Mike replies: There must be worse fates than not being an artist. :-)
And if you thought it was photography, and it is not, sell your gear as I did, without regret.
Perhaps in the future your outlook shall change, maybe.
Posted by: Bryce Lee | Wednesday, 04 March 2015 at 09:49 PM
Yes Mike, there are worse fates then not being an artist, it's being an artist :)
Posted by: Aaron Britton | Thursday, 05 March 2015 at 10:54 AM
Mike replies: There must be worse fates than not being an artist. :-)
...uummm, being a Banjo player wishing to be in a metal band?
Posted by: Mark Kinsman | Thursday, 05 March 2015 at 10:54 AM
John McPhee in the March 9 issue of The New Yorker:
"The last thing I would ever suggest to young writers is that they consciously try to write for the ages. Oh, yik, disgusting. Nobody should ever be trying that."
The article is currently available in it's entirety on-line at The New Yorker. I wish the analogy with Duane Michals's quote really held up!

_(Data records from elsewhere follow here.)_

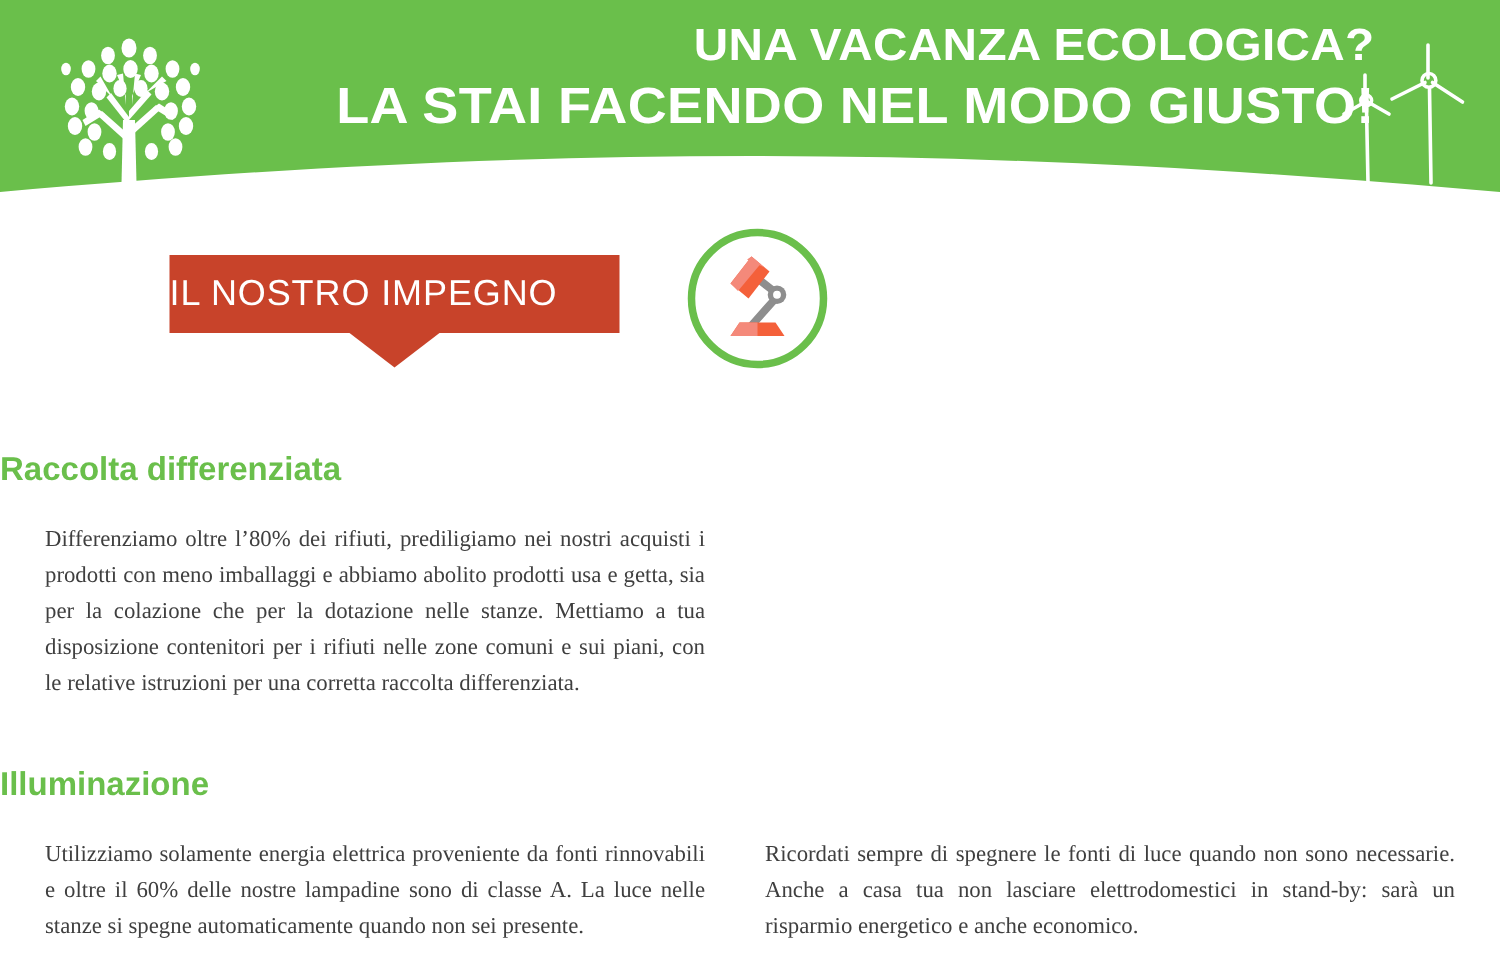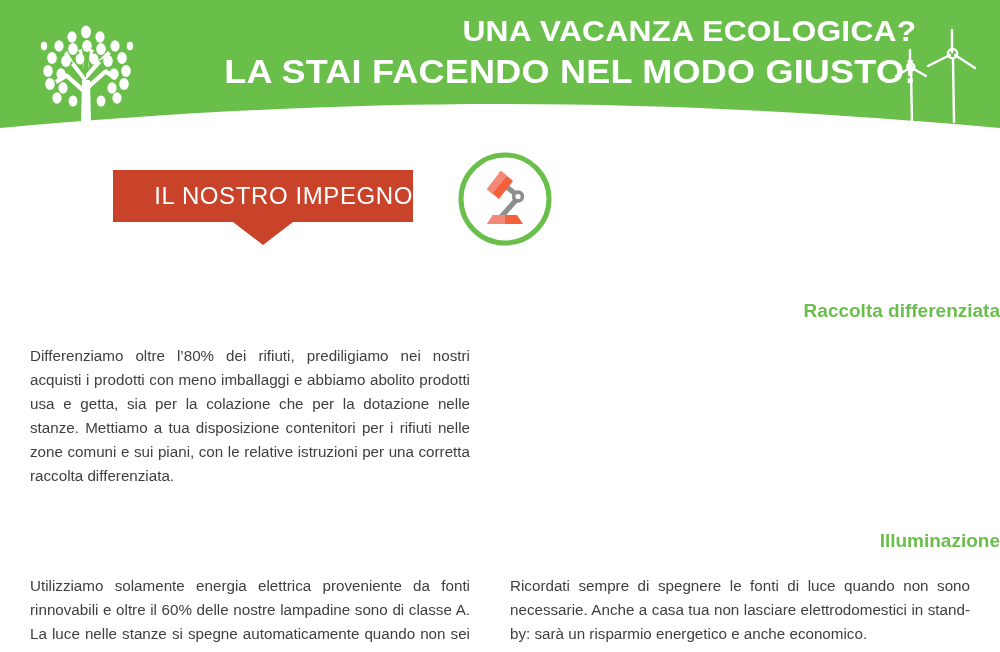--- a/index.html
+++ b/index.html
@@ -83,21 +83,21 @@
     z-index: 5;
   }
   .banner-box {
     position: absolute;
     left: 0;
     top: 0;
     width: 100%;
     height: 52px;
     display: flex;
     align-items: center;
-    justify-content: flex-end;
+    justify-content: flex-start;
   }
   .banner-label {
     color: #ffffff;
     font-size: 24px;
     font-family: "Liberation Sans", sans-serif;
     letter-spacing: 0.6px;
     white-space: nowrap;
   }
   .banner-tail {
     position: absolute;
@@ -143,23 +143,23 @@
     position: absolute;
     left: 0;
     top: 300px;
     width: 1000px;
   }
   .section {
     position: relative;
     width: 1000px;
   }
   .section-title {
-    text-align: right;
+    text-align: left;
     color: #6abf4b;
-    font-size: 19px;
+    font-size: 22px;
     font-weight: bold;
     font-family: "Liberation Sans", sans-serif;
     margin: 0;
     padding: 0;
   }
   .section-cols {
     display: flex;
     width: 1000px;
   }
   .col {
@@ -171,21 +171,21 @@
   }
   .col-right {
     padding: 0 30px 0 10px;
   }
   .body-text {
     margin: 0;
     color: #3f3f3f;
     font-size: 15.2px;
     line-height: 24px;
     text-align: justify;
-    font-family: Liberation Sans, sans-serif;
+    font-family: Liberation Serif, serif;
   }
   #section-raccolta { margin-top: 0; }
   #section-raccolta .section-title { margin-bottom: 22px; }
   #section-illuminazione { margin-top: 42px; }
   #section-illuminazione .section-title { margin-bottom: 22px; margin-top: 36px; }
 </style>
 </head>
 <body>
 
 <div id="page">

Posted by: Tim Medley | Thursday, 05 March 2015 at 02:55 PM
This quote appeared on Tokyo Camera Style at about the same time you posted:
"Being around him- and Lee- It wasn’t like you were around 'artists'. I’d been in painting classes in art school and these two seemed like just regular guys who enjoyed shooting all the time like some people exercise or eat- they didn’t talk about art ideas or the work that much. I wonder what he would have said if someone had asked him if he was ruthless or had a conscience. I have no idea. These two dodged any artsy questions like the plague- It was just 'I just shoot to entertain myself and I don’t care what you think.'"
— Michael Jang in conversation with Blake Andrews, on time spent as a student with Garry Winogrand and Lee Friedlander in the 1970’s.
Posted by: Anders | Thursday, 05 March 2015 at 03:27 PM
If the thing inside you that needs to be expressed is advocacy or scientific documentation or photojournalism, that's all good. There's an amateur in town that takes exquisite photos of tiger beetles in the beetles' environment. Even insects need advocates.
Posted by: NancyP | Thursday, 05 March 2015 at 04:43 PM
There must be worse fates than not being an artist. :-)
I have to accept that fact 999 times for every 1,000 images I take. Does that mean I am only an artist 0.1% of the time, or only 0.1% of an artist?
Posted by: Steve Jacob | Thursday, 05 March 2015 at 04:49 PM
Kenneth Tanaka: "...Of course there is one catch to this directive: what if you discover you've nothing to express?"
Simple, don't even try, do something else you enjoy. Like golf, for instance. (Full disclosure: I know Duane and have worked with him. Very sweet guy.)